Pour ces mères, manifester est devenu une nécessité car cela les aide à extérioriser leur douleur et rencontrer d'autres familles qui partagent la même peine. Mais depuis, beaucoup d'entre elles sont hospitalisées ou alitées chez elles. D'autres ne sont plus de ce monde. Désormais, certaines ne peuvent plus sortir et participer aux actions de rue. Pour les membres de ce mouvement, le combat de ces mères pour la vérité est devenu une histoire de mémoire dont les familles se souviendront le reste de leur vie. «Si mon fils a fait quelque chose, pourquoi l'Etat ne l'a-t-il pas jugé tout simplement ?
Et s'il a été assassiné, qu'on me montre sa tombe pour que je puisse me recueillir et mourir tranquillement», confie Fatma-Zohra Boucherf, mère d'un disparu, rencontrée à Alger au siège de SOS Disparus. Mercredi, plusieurs mamans ont assisté à la cérémonie organisée par l'association SOS Disparus dans le cadre de la célébration de la Fête des mères. Au programme, un court métrage intitulé Où sont-ils ?, qui résume le combat des familles des disparus, réalisé par Hacene Ferhati, l'un des anciens du mouvement et frère d'un disparu.
Alzheimer
Cette année, la Fête des mères a eu lieu sans la présence de Fatma, mère de Hacene Ferhati. Cette dernière, qui est âgée aujourd'hui de 84 ans, est alitée depuis plus de quatre ans. «Ma mère souffre d'un début d'Alzheimer, d'une hypertension et de complications cardiaques», indique-t-il. Hacene, avec qui nous sommes allés à la rencontre des mères des disparus, craint désormais pour la situation de sa mère.

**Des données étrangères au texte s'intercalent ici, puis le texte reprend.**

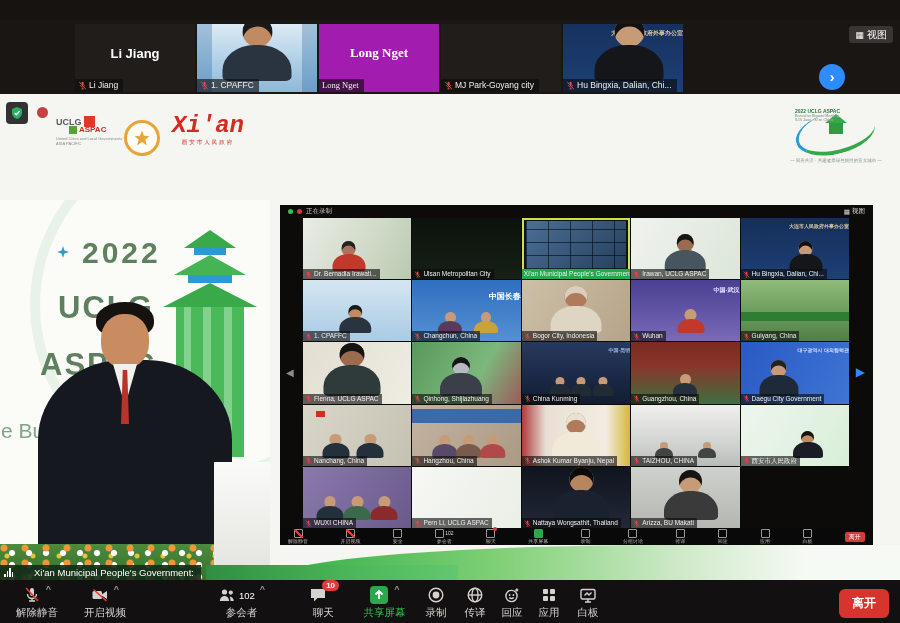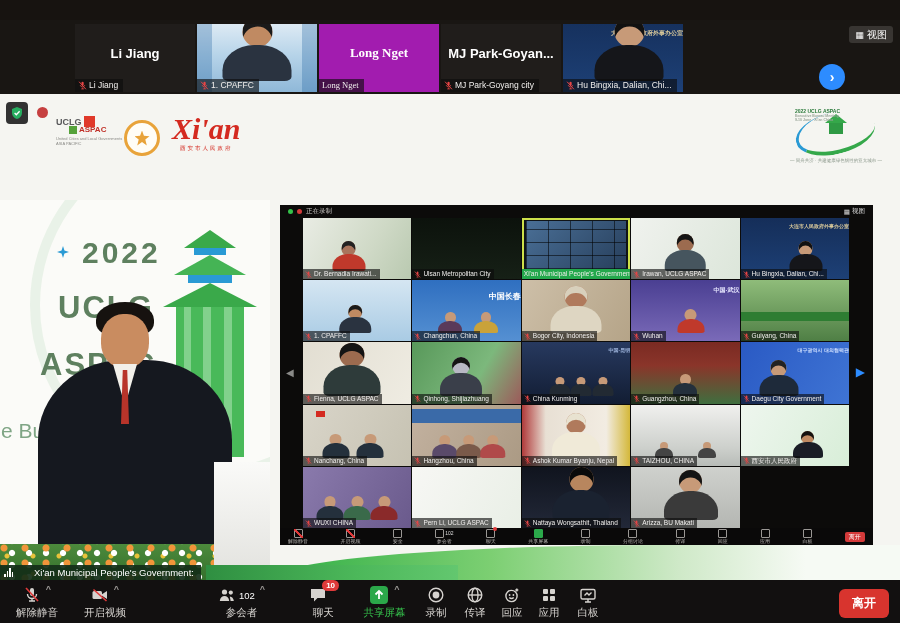"MJ Park-Goyan..." div.tcenter { html: <div>MJ Park-Goyan...</div> -> none }
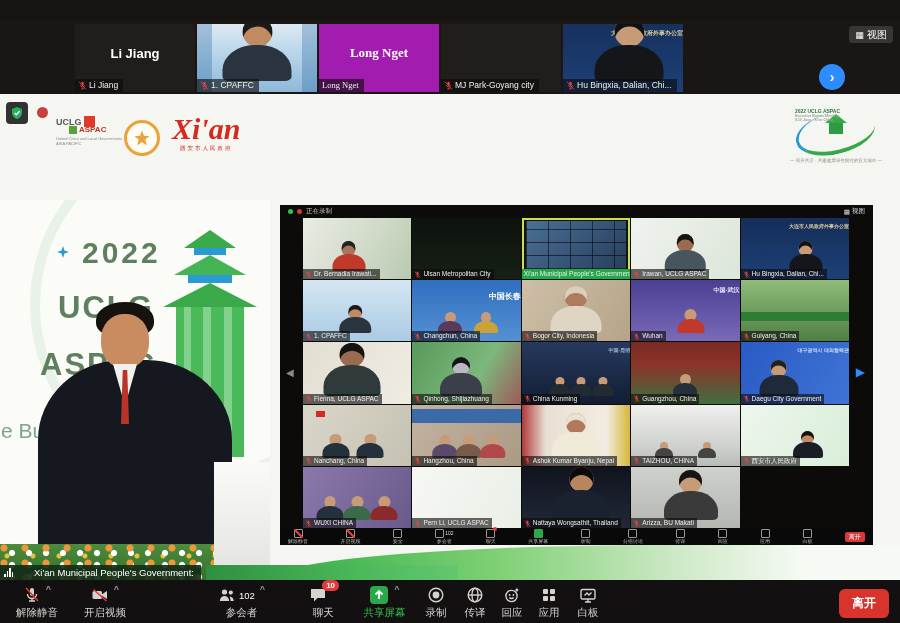"Xi'an" .xian-t { font-family: Liberation Serif, serif -> Liberation Mono, monospace; font-size: 30px -> 24px }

En cours de route, il se confie et avoue qu'il ne sait plus comment faire sans sa mère avec qui il a partagé non seulement la vie, mais aussi le combat pour la vérité sur la disparition de son frère Mustapha, accusé à l'époque «d'appartenance au Front islamique du djihad armé (Fida)». Embarqué par «la police» le 28 mai 1998 alors qu'il était âgé de 26 ans, Mustapha n'a plus donné signe de vie depuis cette date. «Encore malade, ma mère me demande parfois d'aller chercher mon frère Mustapha.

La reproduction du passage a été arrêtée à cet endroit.